**Task to complete**: Both the line containing "[362,197,386,206] we ->" and the line containing "[258,484,325,498] extarcting ->" belong to the span. Output exactly that span from the listing below, and nothing outside it.

**Supplied material**:
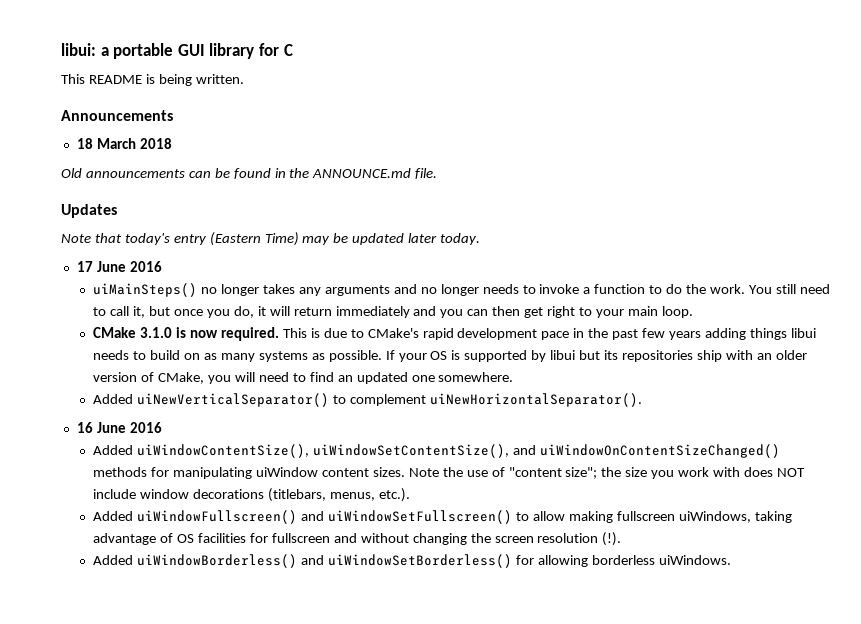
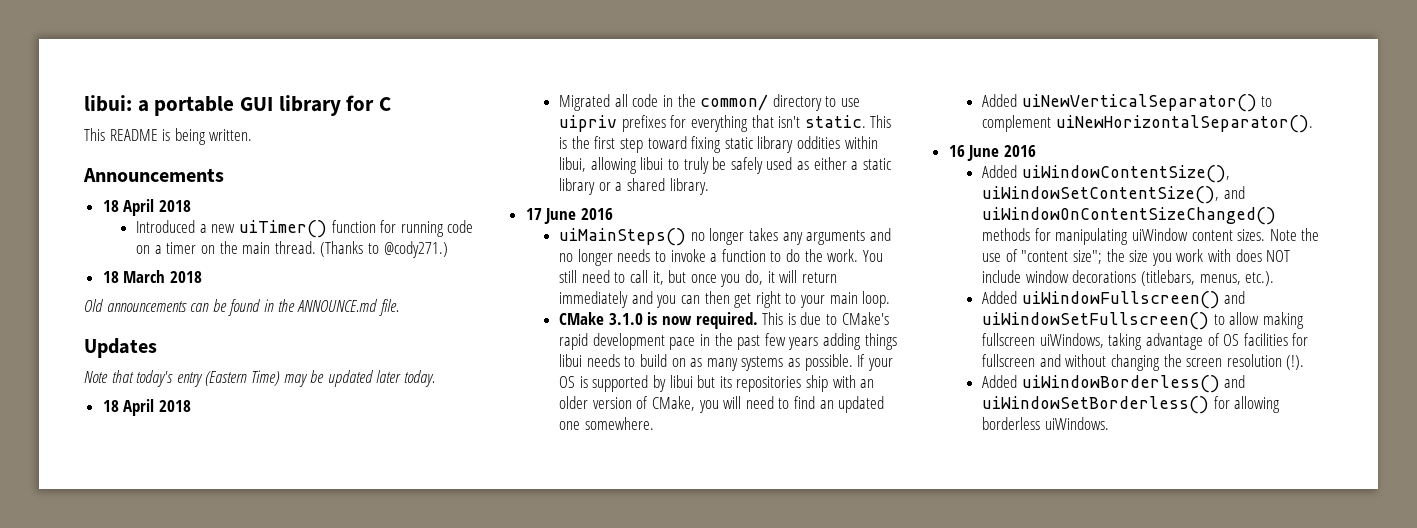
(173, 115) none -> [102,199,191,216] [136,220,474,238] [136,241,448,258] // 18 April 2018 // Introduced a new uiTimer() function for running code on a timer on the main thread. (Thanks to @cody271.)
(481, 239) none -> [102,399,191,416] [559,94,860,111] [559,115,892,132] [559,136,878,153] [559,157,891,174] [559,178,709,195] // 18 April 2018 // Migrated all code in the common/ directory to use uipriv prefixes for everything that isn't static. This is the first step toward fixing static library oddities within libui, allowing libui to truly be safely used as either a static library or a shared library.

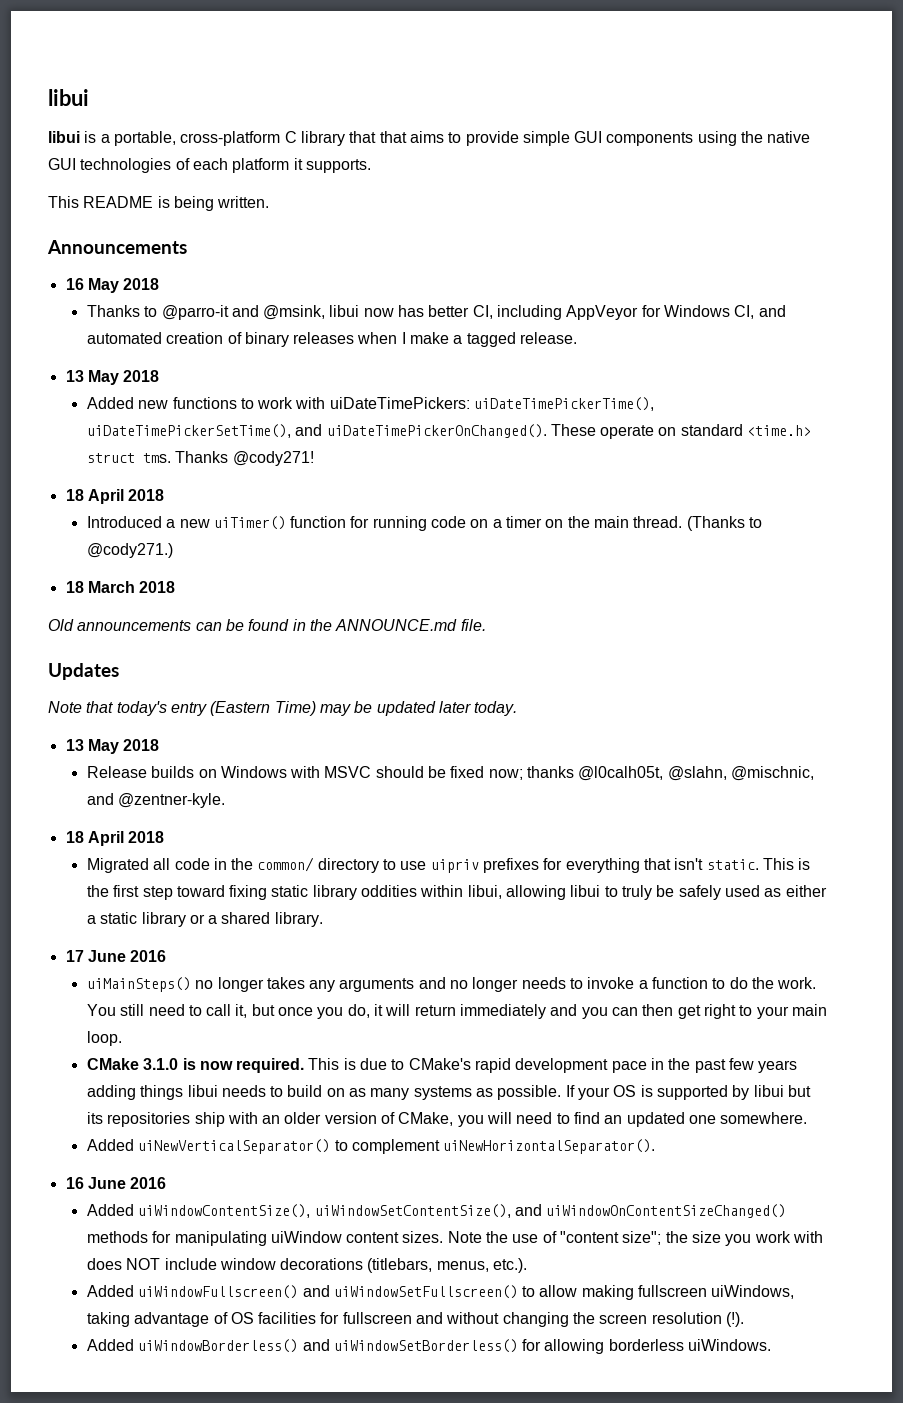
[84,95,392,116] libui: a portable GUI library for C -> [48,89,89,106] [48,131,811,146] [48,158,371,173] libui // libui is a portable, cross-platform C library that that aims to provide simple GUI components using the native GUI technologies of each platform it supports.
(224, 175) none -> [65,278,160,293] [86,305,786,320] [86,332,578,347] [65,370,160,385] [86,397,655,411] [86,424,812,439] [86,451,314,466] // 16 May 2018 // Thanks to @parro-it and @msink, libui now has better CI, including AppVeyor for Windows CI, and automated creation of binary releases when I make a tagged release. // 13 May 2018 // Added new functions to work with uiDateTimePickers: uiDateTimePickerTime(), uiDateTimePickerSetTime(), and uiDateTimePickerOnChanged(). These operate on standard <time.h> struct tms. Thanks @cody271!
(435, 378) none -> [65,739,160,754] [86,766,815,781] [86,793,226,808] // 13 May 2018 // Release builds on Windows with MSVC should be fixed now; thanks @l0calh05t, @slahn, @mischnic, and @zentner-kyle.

==

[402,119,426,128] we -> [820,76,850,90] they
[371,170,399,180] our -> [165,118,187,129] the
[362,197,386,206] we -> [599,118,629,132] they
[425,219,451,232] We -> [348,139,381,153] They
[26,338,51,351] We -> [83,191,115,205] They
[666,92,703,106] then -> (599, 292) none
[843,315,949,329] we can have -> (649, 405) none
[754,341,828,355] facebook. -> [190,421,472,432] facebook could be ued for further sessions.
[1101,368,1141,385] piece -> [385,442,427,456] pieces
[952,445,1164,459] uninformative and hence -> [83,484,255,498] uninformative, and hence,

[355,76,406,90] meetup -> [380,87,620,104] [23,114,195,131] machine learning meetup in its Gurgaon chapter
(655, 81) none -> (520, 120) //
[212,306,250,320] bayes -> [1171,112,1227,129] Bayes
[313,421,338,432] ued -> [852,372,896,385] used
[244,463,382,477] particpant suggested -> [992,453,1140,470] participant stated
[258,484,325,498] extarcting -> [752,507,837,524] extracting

==

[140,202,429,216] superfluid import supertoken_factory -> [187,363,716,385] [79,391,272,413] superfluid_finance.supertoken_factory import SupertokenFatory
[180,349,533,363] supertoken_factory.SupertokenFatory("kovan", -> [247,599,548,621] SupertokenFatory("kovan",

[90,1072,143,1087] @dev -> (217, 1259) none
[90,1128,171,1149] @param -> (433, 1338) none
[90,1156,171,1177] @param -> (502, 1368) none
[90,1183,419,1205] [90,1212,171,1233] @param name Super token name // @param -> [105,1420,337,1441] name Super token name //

**Solved exercise**:
[362,197,386,206] we -> [599,118,629,132] they
[425,219,451,232] We -> [348,139,381,153] They
[26,338,51,351] We -> [83,191,115,205] They
[666,92,703,106] then -> (599, 292) none
[843,315,949,329] we can have -> (649, 405) none
[754,341,828,355] facebook. -> [190,421,472,432] facebook could be ued for further sessions.
[1101,368,1141,385] piece -> [385,442,427,456] pieces
[952,445,1164,459] uninformative and hence -> [83,484,255,498] uninformative, and hence,

[355,76,406,90] meetup -> [380,87,620,104] [23,114,195,131] machine learning meetup in its Gurgaon chapter
(655, 81) none -> (520, 120) //
[212,306,250,320] bayes -> [1171,112,1227,129] Bayes
[313,421,338,432] ued -> [852,372,896,385] used
[244,463,382,477] particpant suggested -> [992,453,1140,470] participant stated
[258,484,325,498] extarcting -> [752,507,837,524] extracting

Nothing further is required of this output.